GÉRARD DE NERVAL, or more properly Gerard Labrunie, born at Paris in 1808; died in 1855; son of a French officer. Gerard's mother, from whom he inherited some property, died while he was yet an infant, and the boy was brought up by an uncle. At an early age he published a translation of Faust, which was highly praised by Goethe, and which was adopted by Berlioz in his musical work, Le Damnation de Faust. Gérard fell distractedly in love with an opera singer, then of great eminence, Jenny Colon; and in a piece called "La Reine de Saba," had sufficiently interested Alexandre Dumas to obtain his consent that she should appear in it, and sing Meyerbeer's music. A squabble between the manager and the maestro led to the abandonment of his project, and Gérard sought in travel to forget his disappointment. Gérard had the absurd passion of purchasing whatever in what is called art comes to sale by auction; and while he had nothing that could be properly called a house to reside in, was obliged to find house-room for heaps of pictures, china, old bottles, and other descriptions of lumber. Jenny Colon's apartments were in truth his home. She died, and he fell into low dissipation. Gérard was no doubt in some degree insane. In 1841 he was found naked in the public streets, and excused his conduct by a supposed revelation from the world of spirits. The last access of madness was in 1855, on the eve of the anniversary of Jenny Colon's death, when it was found that he had hanged himself. A phrase of his in a work published in 1830 was now remembered, which was regarded as proving that such termination of his life had been long premeditated—"Est ce que vous tenez absolument à mourir d'une mort horizontale?" Such of Gérard's works as we have seen make us think favourably of him. He lived in an inoffensive dream, of which ordinary ambition formed no part. He had the kindliest feelings, and his irregularities had the melancholy excuse of actual insanity.—J. A., D.

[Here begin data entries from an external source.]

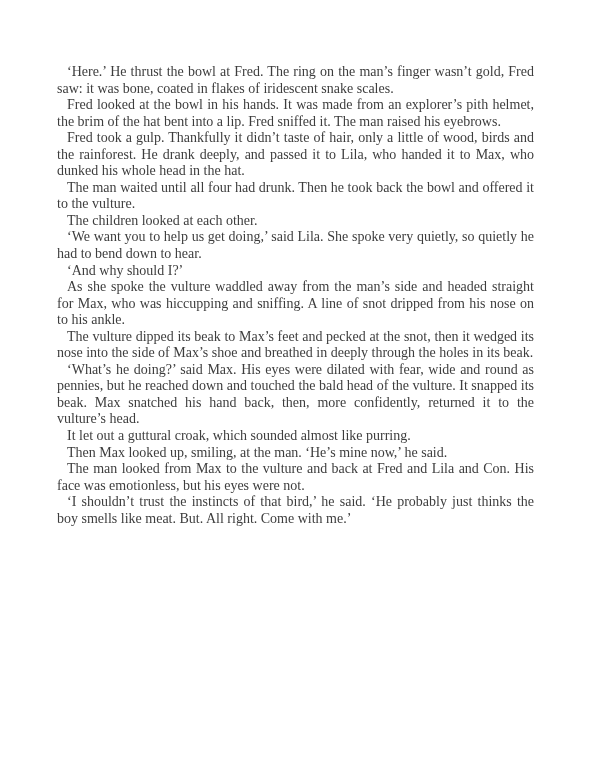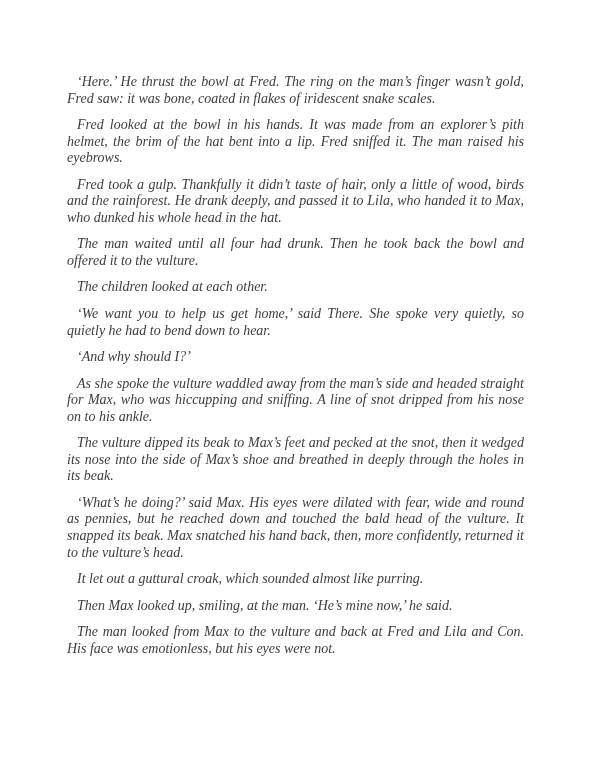--- a/index.html
+++ b/index.html
@@ -31,10 +31,9 @@
     text-rendering: optimizeLegibility;
   }
   .text-block p {
-    margin: 10px;
+    margin: 0;
     padding: 0;
     text-indent: 10px;
-    font-style: italic;
   }
   .text-block p.cutoff {
     text-align-last: justify;

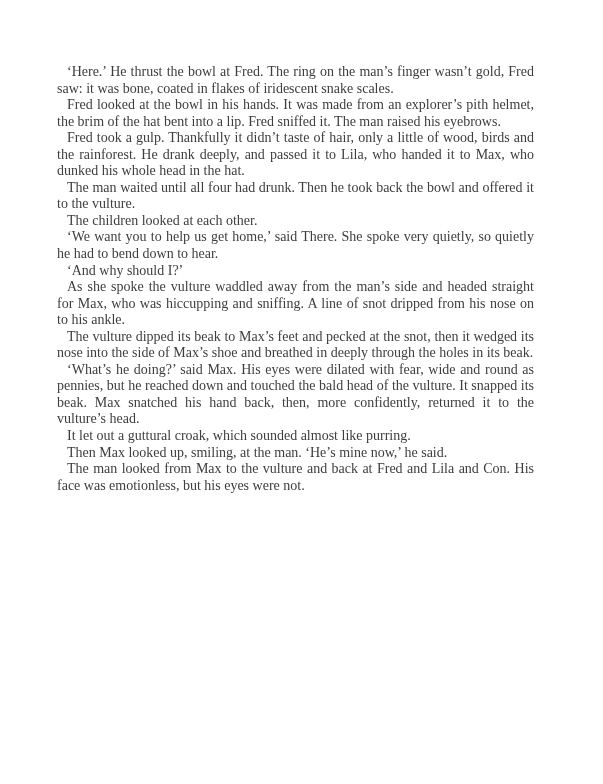--- a/index.html
+++ b/index.html
@@ -49,7 +49,7 @@
     <p>Fred took a gulp. Thankfully it didn’t taste of hair, only a little of wood, birds and the rainforest. He drank deeply, and passed it to Lila, who handed it to Max, who dunked his whole head in the hat.</p>
     <p>The man waited until all four had drunk. Then he took back the bowl and offered it to the vulture.</p>
     <p>The children looked at each other.</p>
-    <p>‘We want you to help us get home,’ said There. She spoke very quietly, so quietly he had to bend down to hear.</p>
+    <p>‘We want you to help us get doing,’ said Lila. She spoke very quietly, so quietly he had to bend down to hear.</p>
     <p>‘And why should I?’</p>
     <p>As she spoke the vulture waddled away from the man’s side and headed straight for Max, who was hiccupping and sniffing. A line of snot dripped from his nose on to his ankle.</p>
     <p>The vulture dipped its beak to Max’s feet and pecked at the snot, then it wedged its nose into the side of Max’s shoe and breathed in deeply through the holes in its beak.</p>

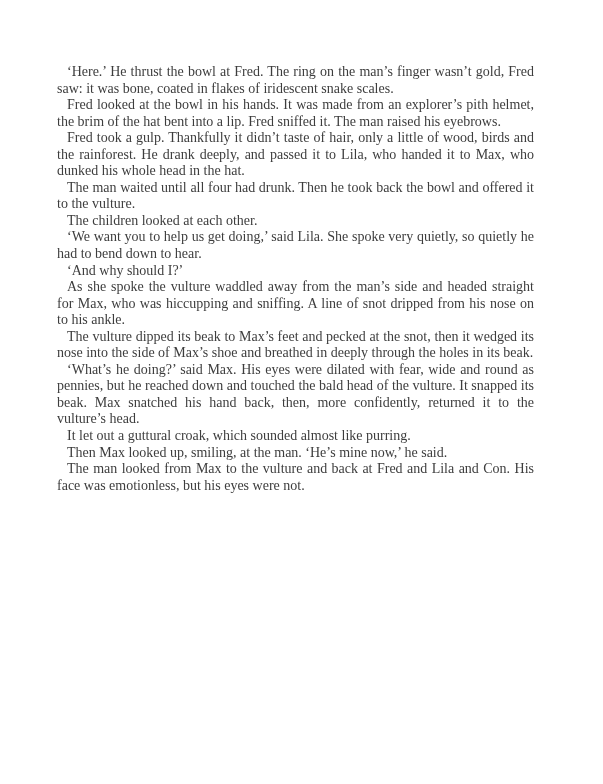--- a/index.html
+++ b/index.html
@@ -57,6 +57,7 @@
     <p>It let out a guttural croak, which sounded almost like purring.</p>
     <p>Then Max looked up, smiling, at the man. ‘He’s mine now,’ he said.</p>
     <p>The man looked from Max to the vulture and back at Fred and Lila and Con. His face was emotionless, but his eyes were not.</p>
+    <p>‘I shouldn’t trust the instincts of that bird,’ he said. ‘He probably just thinks the boy smells like meat. But. All right. Come with me.’</p>
   </div>
 </div>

GERARDE, John, an English botanist, was born at Nantwich in Cheshire in 1545, and died in 1607. He was educated as a surgeon, and practised in London. He was patronized by Lord Burleigh, whose garden he superintended for twenty years. He lived in Holborn, where he had a large physic garden of his own, a catalogue of which was published by him. He became master of the Apothecaries' Company. In 1597 he published his celebrated "Herbal, or general history of plants," after the model of the herbal of Dodoens or Dodonæus. He comprises the history of the vegetable kingdom in three books. A genus of Scrophulariaceæ has been named Gerardia after him.—J. H. B.